Solid state protonic conductor NH4PO3–(NH4)2Mn(PO3)4 for intermediate temperature fuel cells

A new proton-conductive composite of NH4PO3–(NH4)2Mn(PO3)4 was synthesized and characterized as a potential electrolyte for intermediate temperature fuel cells that operated around 250 °C. Thermal gravimetric analysis and X-ray diffraction investigation showed that (NH4)2Mn(PO3)4 was stable as a supporting matrix for NH4PO3. The composite conductivity, measured using impedance spectroscopy, improved with increasing the molar ratio of NH4PO3 in both dry and wet atmospheres.
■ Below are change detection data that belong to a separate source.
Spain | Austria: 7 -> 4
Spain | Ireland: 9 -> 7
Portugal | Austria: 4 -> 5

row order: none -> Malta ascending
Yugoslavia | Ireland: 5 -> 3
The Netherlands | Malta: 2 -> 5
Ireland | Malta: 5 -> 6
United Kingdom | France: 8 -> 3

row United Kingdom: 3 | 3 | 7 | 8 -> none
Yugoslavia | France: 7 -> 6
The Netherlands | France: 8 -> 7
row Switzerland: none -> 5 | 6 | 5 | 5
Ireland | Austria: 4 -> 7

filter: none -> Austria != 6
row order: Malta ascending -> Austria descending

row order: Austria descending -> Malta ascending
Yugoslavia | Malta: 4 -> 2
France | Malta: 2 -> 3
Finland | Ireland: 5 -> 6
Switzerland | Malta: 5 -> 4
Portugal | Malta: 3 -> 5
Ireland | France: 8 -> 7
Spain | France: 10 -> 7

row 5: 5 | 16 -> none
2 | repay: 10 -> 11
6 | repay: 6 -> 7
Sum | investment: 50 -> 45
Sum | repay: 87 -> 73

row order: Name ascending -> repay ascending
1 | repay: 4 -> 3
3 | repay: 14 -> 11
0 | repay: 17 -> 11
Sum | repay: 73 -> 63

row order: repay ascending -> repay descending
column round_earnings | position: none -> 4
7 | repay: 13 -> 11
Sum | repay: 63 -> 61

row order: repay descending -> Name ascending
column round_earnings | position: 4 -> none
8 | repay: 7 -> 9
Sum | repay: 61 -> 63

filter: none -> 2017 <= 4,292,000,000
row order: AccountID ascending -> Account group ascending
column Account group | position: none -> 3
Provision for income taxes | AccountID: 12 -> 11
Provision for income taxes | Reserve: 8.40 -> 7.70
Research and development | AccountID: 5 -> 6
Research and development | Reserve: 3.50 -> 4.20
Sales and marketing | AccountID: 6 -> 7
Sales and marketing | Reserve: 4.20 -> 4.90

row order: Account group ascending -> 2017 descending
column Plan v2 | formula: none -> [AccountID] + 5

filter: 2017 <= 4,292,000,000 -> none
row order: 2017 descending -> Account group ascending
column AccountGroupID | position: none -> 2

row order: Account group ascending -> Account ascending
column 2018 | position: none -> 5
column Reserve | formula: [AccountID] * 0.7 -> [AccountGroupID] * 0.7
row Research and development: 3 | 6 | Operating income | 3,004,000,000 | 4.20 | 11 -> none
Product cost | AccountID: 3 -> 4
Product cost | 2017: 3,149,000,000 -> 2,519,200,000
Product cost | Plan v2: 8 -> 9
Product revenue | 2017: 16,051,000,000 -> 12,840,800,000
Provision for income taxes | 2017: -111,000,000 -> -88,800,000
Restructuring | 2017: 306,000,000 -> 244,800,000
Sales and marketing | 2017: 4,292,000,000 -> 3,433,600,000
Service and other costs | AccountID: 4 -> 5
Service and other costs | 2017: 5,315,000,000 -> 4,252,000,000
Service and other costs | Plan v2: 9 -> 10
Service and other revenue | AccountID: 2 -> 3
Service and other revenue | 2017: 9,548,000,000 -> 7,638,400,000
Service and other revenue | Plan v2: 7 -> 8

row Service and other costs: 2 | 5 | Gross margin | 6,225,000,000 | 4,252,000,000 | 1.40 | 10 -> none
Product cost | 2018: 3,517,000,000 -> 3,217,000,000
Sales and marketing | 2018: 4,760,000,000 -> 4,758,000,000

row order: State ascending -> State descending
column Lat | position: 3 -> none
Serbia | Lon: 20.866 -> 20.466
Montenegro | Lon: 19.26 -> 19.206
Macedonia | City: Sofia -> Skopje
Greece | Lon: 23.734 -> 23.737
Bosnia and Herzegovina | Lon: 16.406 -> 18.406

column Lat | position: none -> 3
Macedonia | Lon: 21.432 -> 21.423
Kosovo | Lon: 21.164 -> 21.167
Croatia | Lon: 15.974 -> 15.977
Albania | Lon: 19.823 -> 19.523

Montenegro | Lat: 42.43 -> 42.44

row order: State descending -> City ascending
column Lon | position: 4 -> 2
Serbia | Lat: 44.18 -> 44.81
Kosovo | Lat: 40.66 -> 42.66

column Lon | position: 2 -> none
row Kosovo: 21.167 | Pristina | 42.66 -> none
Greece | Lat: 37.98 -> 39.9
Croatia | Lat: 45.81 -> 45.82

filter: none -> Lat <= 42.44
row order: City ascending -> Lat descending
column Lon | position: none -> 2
A conductivity of 7 mS cm−1 was obtained at 250 °C in wet hydrogen. Electromotive forces measured by hydrogen concentration cells showed that the composite was nearly a pure protonic conductor with hydrogen partial pressure in the range of 102–105 Pa. The proton transference number was determined to be 0.95 at 250 °C for 2NH4PO3–(NH4)2Mn(PO3)4 electrolyte. Fuel cells using 2NH4PO3–(NH4)2Mn(PO3)4 as an electrolyte and the Pt–C catalyst as an electrode were fabricated. Maximum power density of 16.8 mW/cm2 was achieved at 250 °C with dry hydrogen and dry oxygen as the fuel and oxidant, respectively. However, the NH4PO3–(NH4)2Mn(PO3)4 electrolyte is not compatible with the Pt–C catalyst, indicating that it is critical to develop new electrode materials for the intermediate temperature fuel cells.